=== Section Start ===
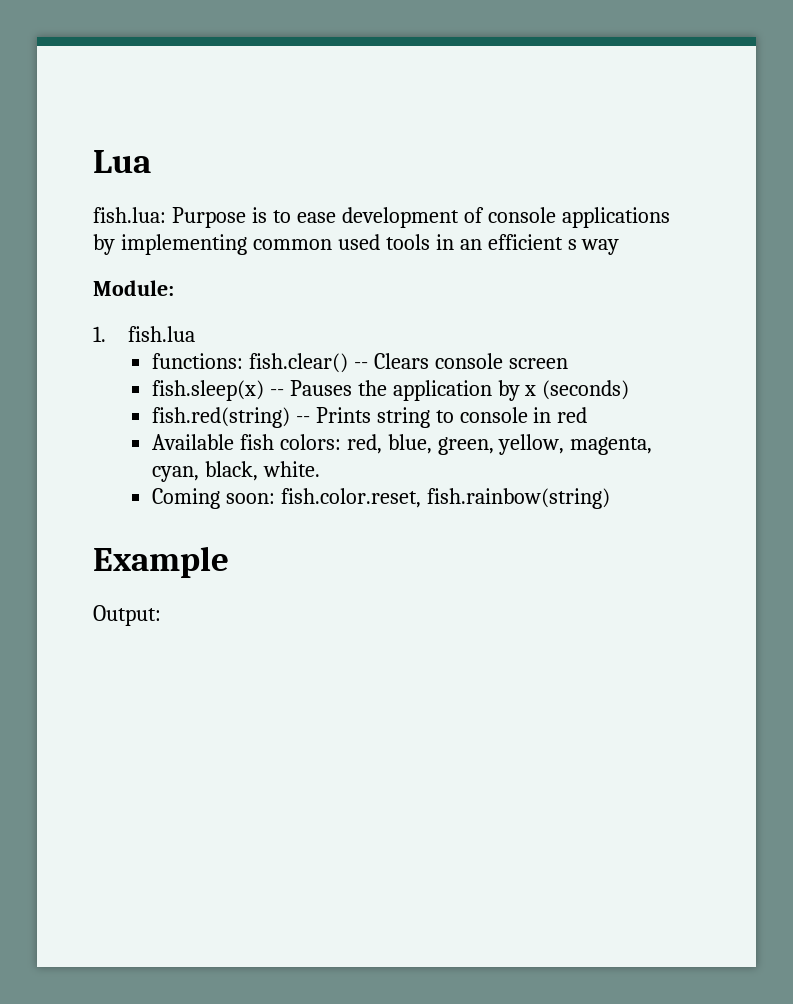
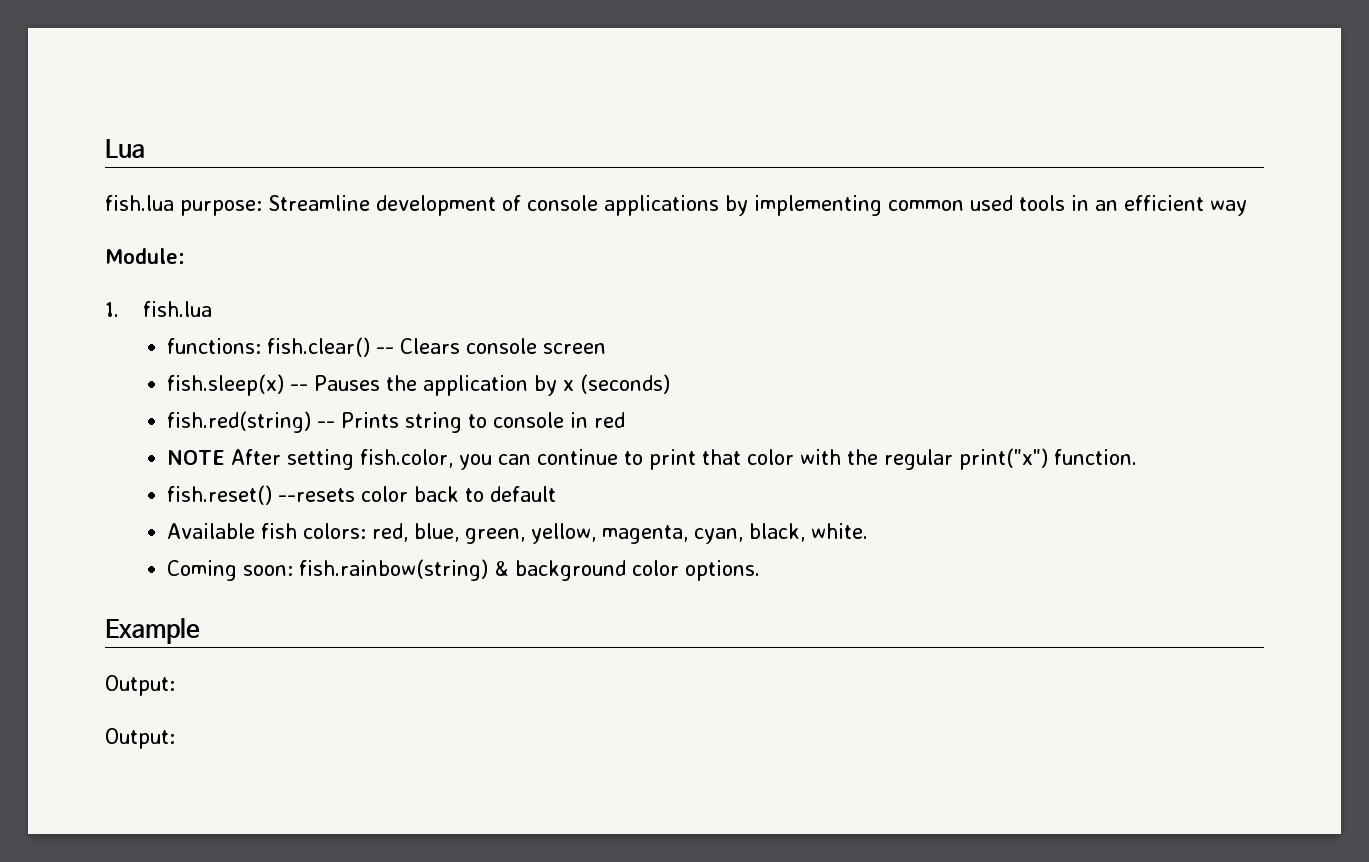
- fish.lua: Purpose is to ease development of console applications by implementing common used tools in an efficient s way
+ fish.lua purpose: Streamline development of console applications by implementing common used tools in an efficient way
+ NOTE After setting fish.color, you can continue to print that color with the regular print("x") function.
+ fish.reset() --resets color back to default
- Coming soon: fish.color.reset, fish.rainbow(string)
+ Coming soon: fish.rainbow(string) & background color options.
  Example
+ Output:

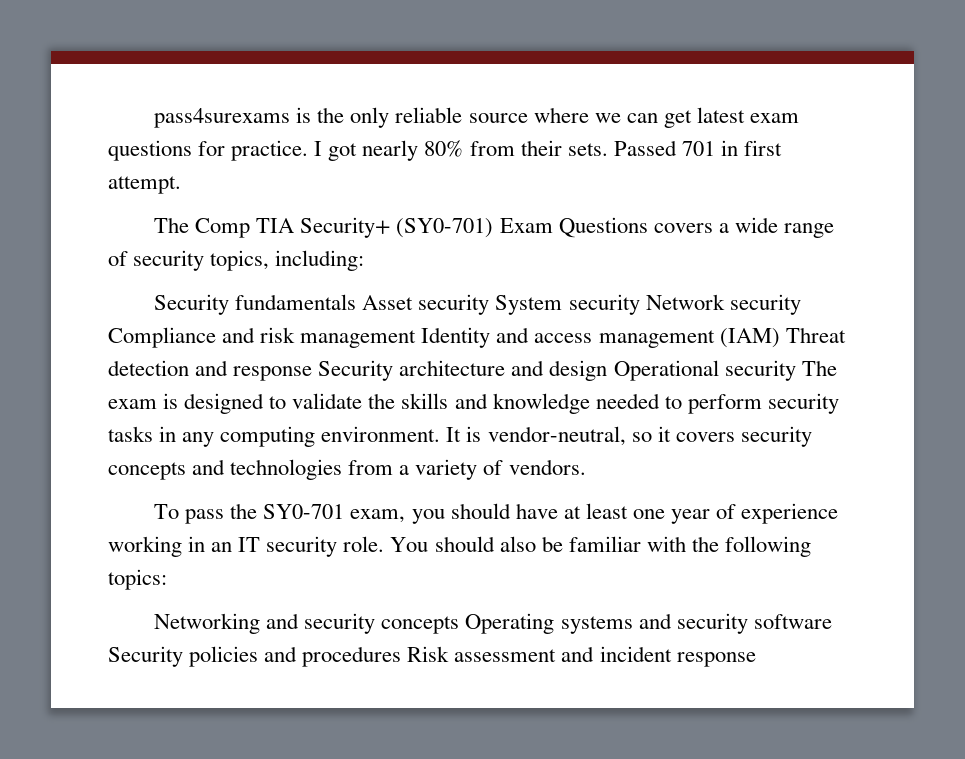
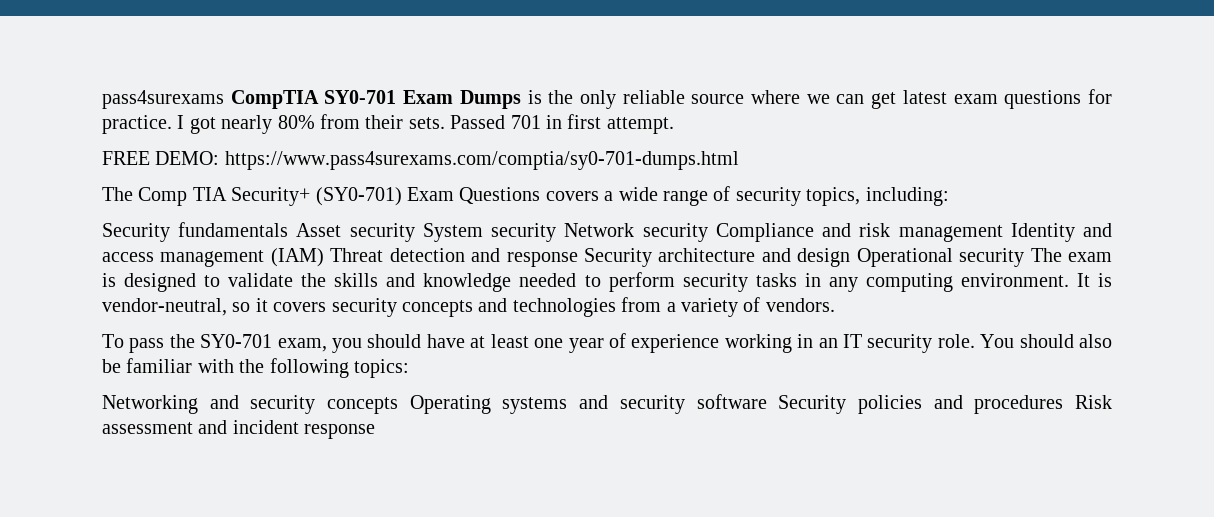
- pass4surexams is the only reliable source where we can get latest exam questions for practice.
+ pass4surexams CompTIA SY0-701 Exam Dumps is the only reliable source where we can get latest exam questions for practice.
+ FREE DEMO: https://www.pass4surexams.com/comptia/sy0-701-dumps.html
=== Section End ===
» Problem: Repeat the data verbatim, excluding all pictures.

» Response to the exercise:
- fish.lua: Purpose is to ease development of console applications by implementing common used tools in an efficient s way
+ fish.lua purpose: Streamline development of console applications by implementing common used tools in an efficient way
+ NOTE After setting fish.color, you can continue to print that color with the regular print("x") function.
+ fish.reset() --resets color back to default
- Coming soon: fish.color.reset, fish.rainbow(string)
+ Coming soon: fish.rainbow(string) & background color options.
  Example
+ Output:

- pass4surexams is the only reliable source where we can get latest exam questions for practice.
+ pass4surexams CompTIA SY0-701 Exam Dumps is the only reliable source where we can get latest exam questions for practice.
+ FREE DEMO: https://www.pass4surexams.com/comptia/sy0-701-dumps.html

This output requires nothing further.